Boil it all down and Friday night’s highly anticipated matchup was all about Kahuku’s offensive line against Waianae’s defensive front.
For nearly three quarters, those units engaged in suspenseful combat, but as the game got closer to the fourth quarter the top-ranked Red Raiders’ hogs up front made their conquest in what turned out to be a 28-0 victory over the fourth-ranked Seariders and their aggressive defensive bunch.
It was Kahuku’s 16th win in a row over their Oahu Interscholastic Association rivals, and it was also Vavae Tata’s 16th victory without a loss since being named as the Red Raiders’ head coach to start the state championship 2015 campaign.

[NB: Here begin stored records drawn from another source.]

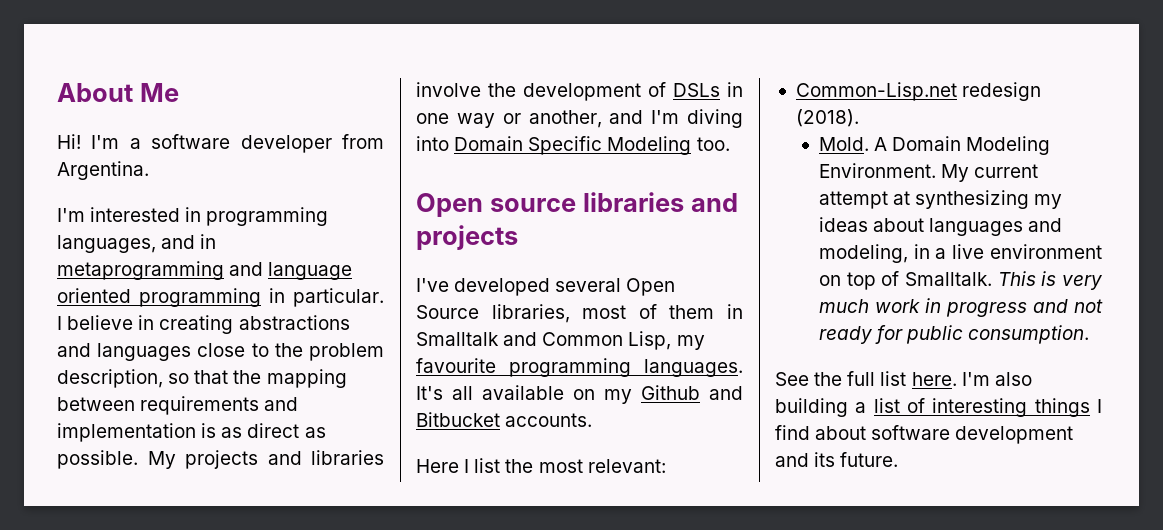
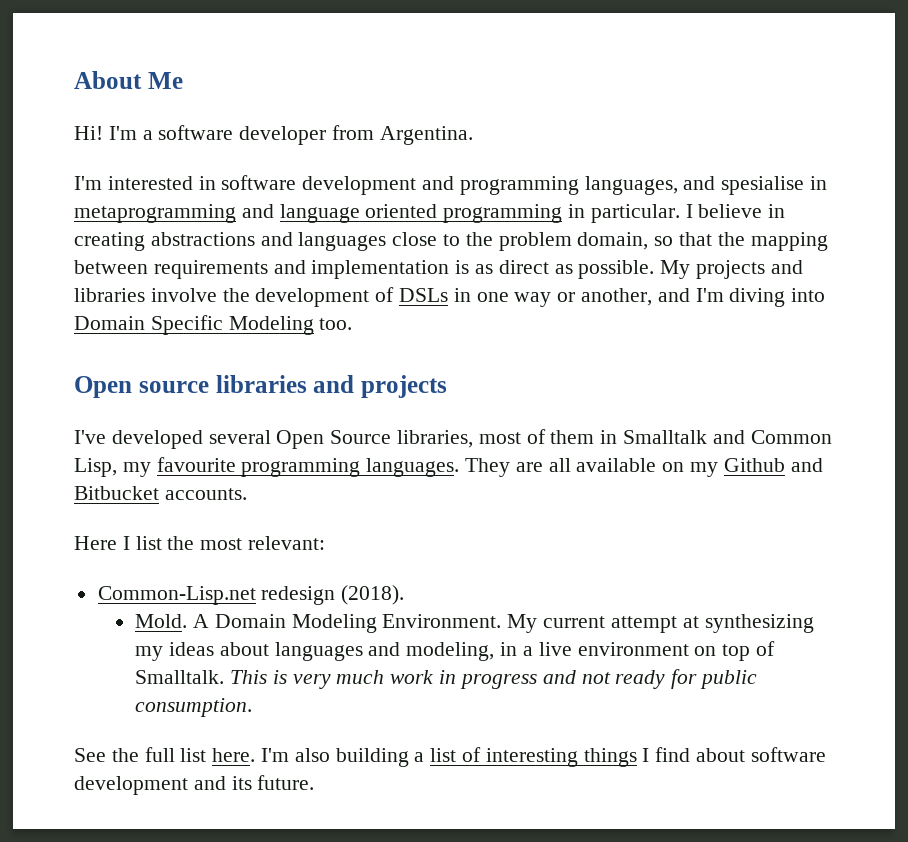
(202, 214) none -> [221,175,455,195] software development and
(196, 242) none -> [721,176,805,195] spesialise
[57,369,163,388] description, -> [577,232,649,250] domain,
[416,386,443,400] It's -> [465,458,543,477] They are

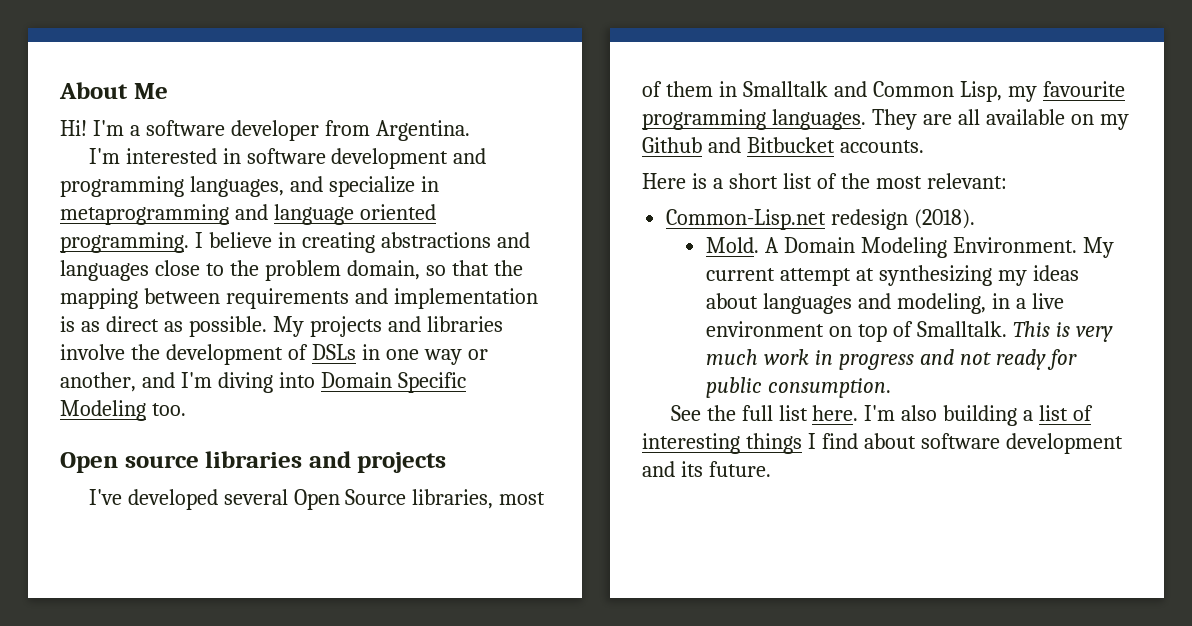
[721,176,805,195] spesialise -> [328,176,415,197] specialize
[443,204,680,223] programming in particular. -> [60,232,189,253] programming.
[122,536,162,550] I list -> [691,173,837,189] is a short list of

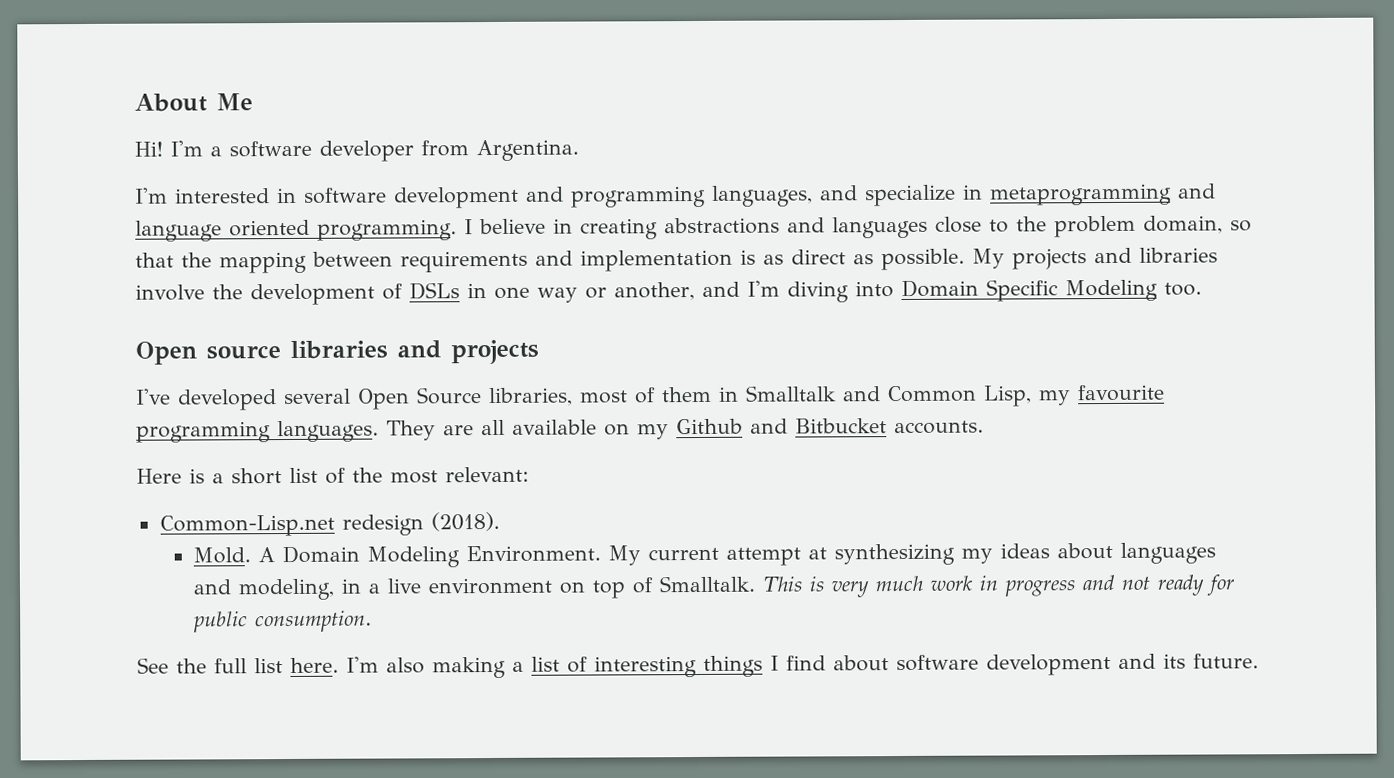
[943,405,1018,426] building -> [432,656,506,679] making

“I always told the O-linemen that the game is up front and the only way we can win this game is up front,” Kahuku center Vili Fisiiahi said. “Without the O-line, there is no game. It’s just a 7-on-7 game the whole time. We push each other every day and our mentality is we have to go 1-0 every week and we have to finish every play.”
The Red Raiders’ first drive of the second half that took up a large chunk of the third quarter virtually locked up the contest. They rammed and pounded and smashed it up the middle, tossed in a few Sol-Jay Maiava passes, and then gave it to halfback Elvis Vakapuna, who followed fullback Steven Lombard around left end for a 10-yard touchdown and a 14-0 lead. It was Vakapuna’s second TD of the night and — with the mighty, shutdown Kahuku defense taking care of business — Waianae was down for the count with 50 seconds to go in the third.
“It just shows how we took them for granted,” said Waianae linebacker Jaylen Gonzales, one of the team’s standouts all night long. “I know we got big-headed these past three weeks. They really humbled us and it gives us more drive to beat them next time.”
Earlier, two questionable decisions by Waianae (3-1, 2-1 OIA Blue) allowed Kahuku (3-0, 3-0) to break a scoreless tie. The first was a play call. Facing fourth-and-11 from their own 46, instead of punting, Waianae’s Jorell Pontes-Borge faked it and tried to run around the end against a stacked Red Raiders defense. Kekaula Kaniho sacked him for a 5-yard loss with 5:45 left in the half.
“We tried what we tried and it didn’t work,” Seariders coach Walter Young said about the fake punt in his own end with a 0-0 score against the defending D-I state champions.
The second decision came with the Red Raiders driving. On a third-and-4, Vakapuna charged up the middle in the wildcat offense, and for the first time all night, a Kahuku ballcarrier found room outside. On this occasion, Waianae outside linebacker Josiah Viliamu, instead of containment, pinched inside toward the usual pile, allowing Vakapuna to get into the corner of the end zone on the right side for a 10-yard touchdown with 40 ticks to go in the first quarter.
With the game all but in hand, Kahuku finished the night strong with Harmon Brown’s 11-yard TD run and another touchdown made possible by a super-charged play from safety Kesi Ah-Hoy. Ah-Hoy blitzed and batted the ball out of Waianae quarterback Jaren Ulu’s hands at the Seariders 10. The ball bounced into the end zone and Sioeli Naupoto recovered for the final TD.
“We did some good things, but we’re not close to where we need to be,” Kahuku’s Tata said. “If we play like we’re capable of playing, it should have been a different outcome.”
Defenses ruled most of the first half. The Seariders’ Dalton Rajkowski blocked a 37-yard field-goal attempt by the Red Raiders’ Stokes Nihipali-Botelho. For Kahuku, Kaniho came up with an interception of Ulu.
“Football is four quarters, so we gotta work on that and gotta get in better shape,” Waianae’s Young said. “My kids played their hearts out, though. My boys battled all the way to the end and that’s all I can ask of them. Kahuku played a good game. We know what we’ve got to work on. We’ll figure it out.”